As a highlight of its 150th anniversary, the Metropolitan Museum of Art has opened newly redesigned British Galleries. The ten new galleries offer a fresh perspective of the museum’s collection of British art with a chronological narrative through 400 years of decorative arts, design, and sculpture. The new galleries, designed by Roman and Williams, showcase nearly 700 works, dating from between 1500 to 1900. With extensive experience in museum lighting for renowned institutions around the world, L’Observatoire International was commissioned to design the full lighting scope for all new spaces, including ambient, accent lighting for the collection, all integral vitrine lighting, and lighting for three historic period rooms.
The lighting for the new galleries balances old and new. The design follows the galleries’ linear chronology with a curated narrative that maintains a reference to period-specific lighting levels, while working to enhance the individual works on display. Visitors begin in the 16th-century gallery, which has a darker and more dramatic atmosphere with higher contrast lighting in reference to candlelight as the primary source of illumination during this period. As they continue on through the adjacent galleries, museumgoers will experience a gradual transition to lighter spaces, eventually reaching the 19th-century gallery, which features brighter lighting levels.
The individual works are lit through accent lighting, while ambient light is provided by uplighting. Throughout the galleries, ceiling-mounted rigs are used as a structure for track heads to provide accent lighting, allowing flexibility and cross lighting without casting sharp shadows. In the 18th- and 19th-century galleries, the same rigs are also used to provide uplighting.
To showcase The Met’s extensive and varied collection of British works, some individualized lighting schemes were necessary. In the restored Cassiobury Staircase in the 17thcentury galleries, intricate hand carved details are amplified by accent lighting, while the museum’s collection of tapestries is lit with a wash of uniform lighting, bringing alive their rich color palette.
In close conversation with the curators and gallery designers, L’Observatoire International alsodesigned a range of customized lighting elements. Throughout the galleries, case lighting offers full flexibility between fully diffused downlighting and accent lighting. Through a series of mock-ups and prototypes, vitrines were customized with integrated lighting to provide a generous soft glow through concealed illumination. The wall recessed glass cases are outfitted with an LED panel at the top, concealed by a louver.
In the Tea and Trade gallery, which highlights the museum’s collection of 100 teapots, a customized display case features LED panels integrated into the vertical elements, which helps render the three-dimensionality of the objects. They are simultaneously each illuminated by ceiling-mounted lighting, celebrating the playful patterns of their cast shadows.

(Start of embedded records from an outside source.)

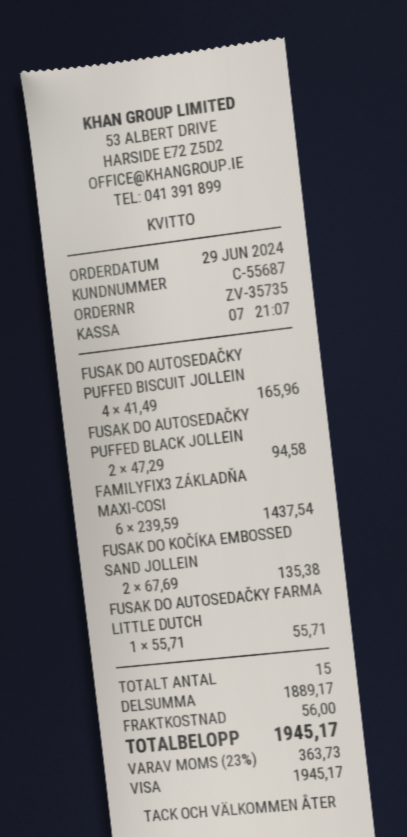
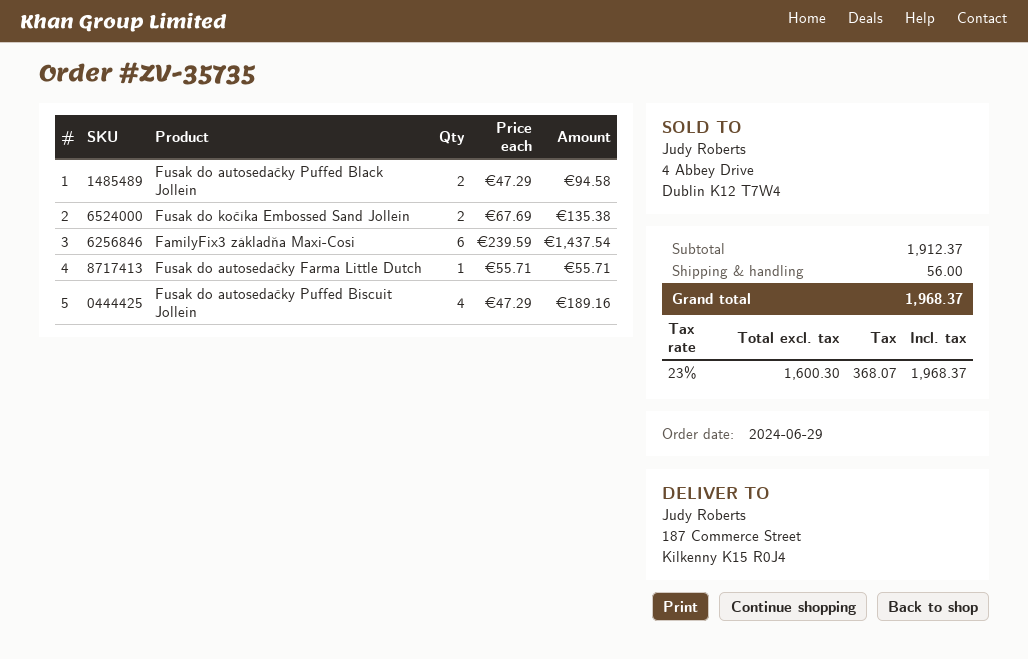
FUSAK DO AUTOSEDAČKY PUFFED BISCUIT JOLLEIN: 4 x 41.49 = 165.96 -> 4 x 47.29 = 189.16
subtotal: 1889.17 -> 1912.37
tax: 23% = 363.73 -> 23% = 368.07
total: 1945.17 -> 1968.37

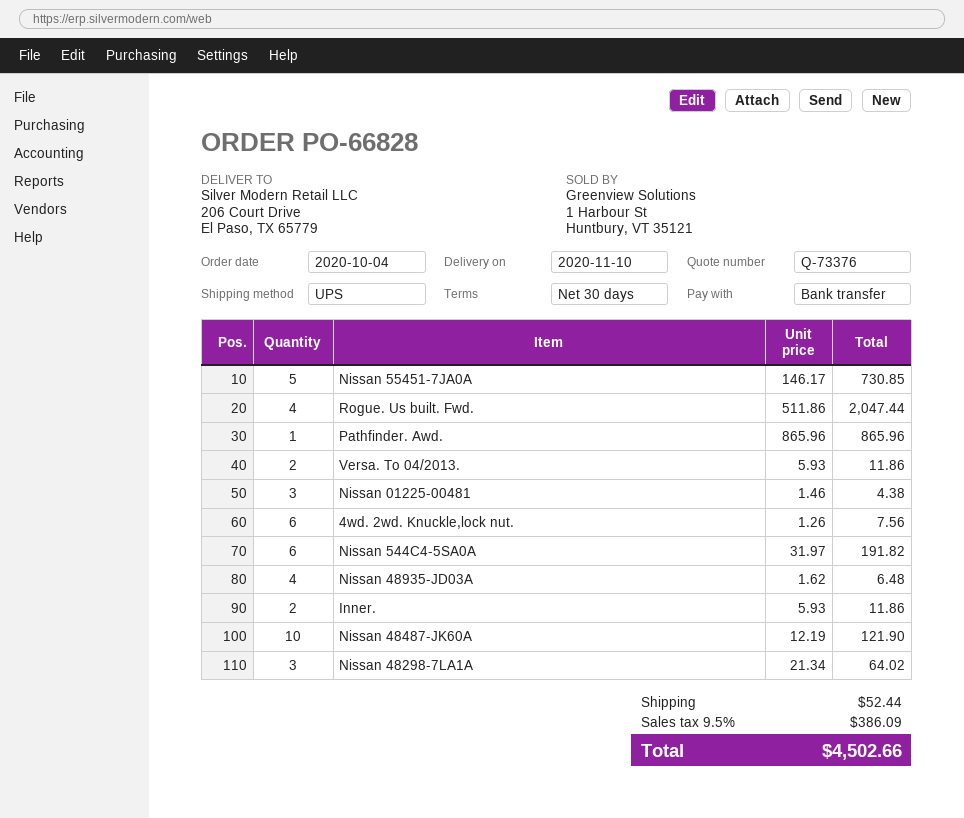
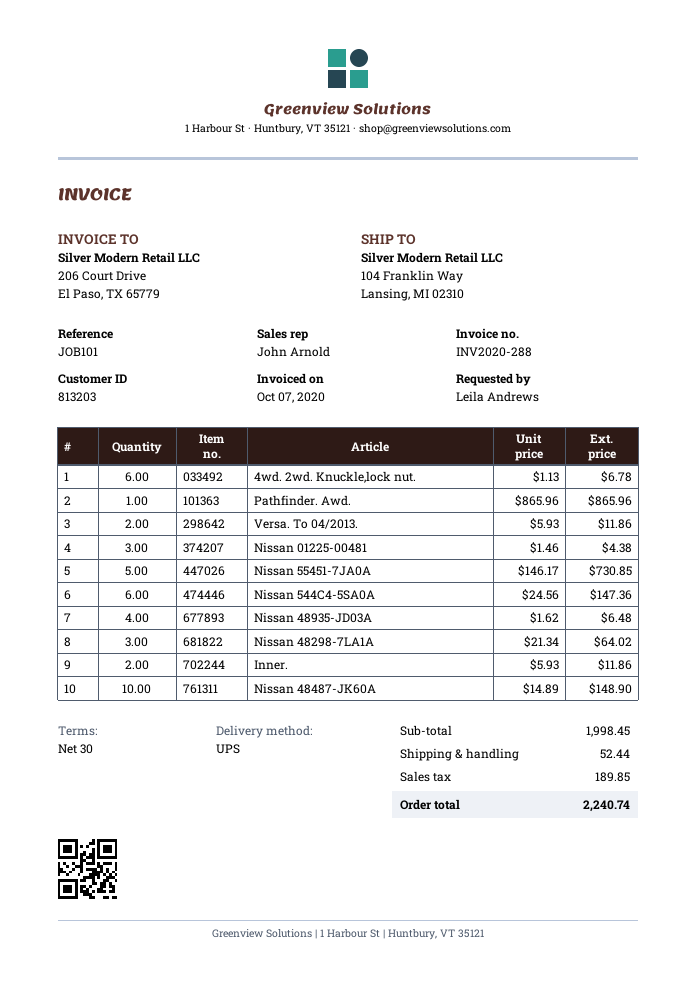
ship to: 206 Court Drive, El Paso, TX 65779 -> 104 Franklin Way, Lansing, MI 02310
Rogue. Us built. Fwd.: 4 x 511.86 = 2047.44 -> none
4wd. 2wd. Knuckle,lock nut.: 6 x 1.26 = 7.56 -> 6 x 1.13 = 6.78
Nissan 544C4-5SA0A: 6 x 31.97 = 191.82 -> 6 x 24.56 = 147.36
Nissan 48487-JK60A: 10 x 12.19 = 121.90 -> 10 x 14.89 = 148.90
tax: 386.09 -> 189.85
total: 4502.66 -> 2240.74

As fully designed historic environments, the three historic period rooms posed the unique challenge of needing atmospheric lighting without being able to visibly introduce new light sources. Miniature LED accent lights were instead carefully integrated into the historic chandeliers showcased in the rooms to provide subtle uplighting and to augment the wall-hung works. In addition, windows were outfitted with concealed fixtures to mimic daylight coming into the room.
L'Observatoire International previously designed the façade lighting for the Metropolitan Museum of Art. They have also worked with institutions such as the Louvre, Musée des Arts Décoratifs, Fondation Louis Vuitton, and the Art Gallery of Ontario.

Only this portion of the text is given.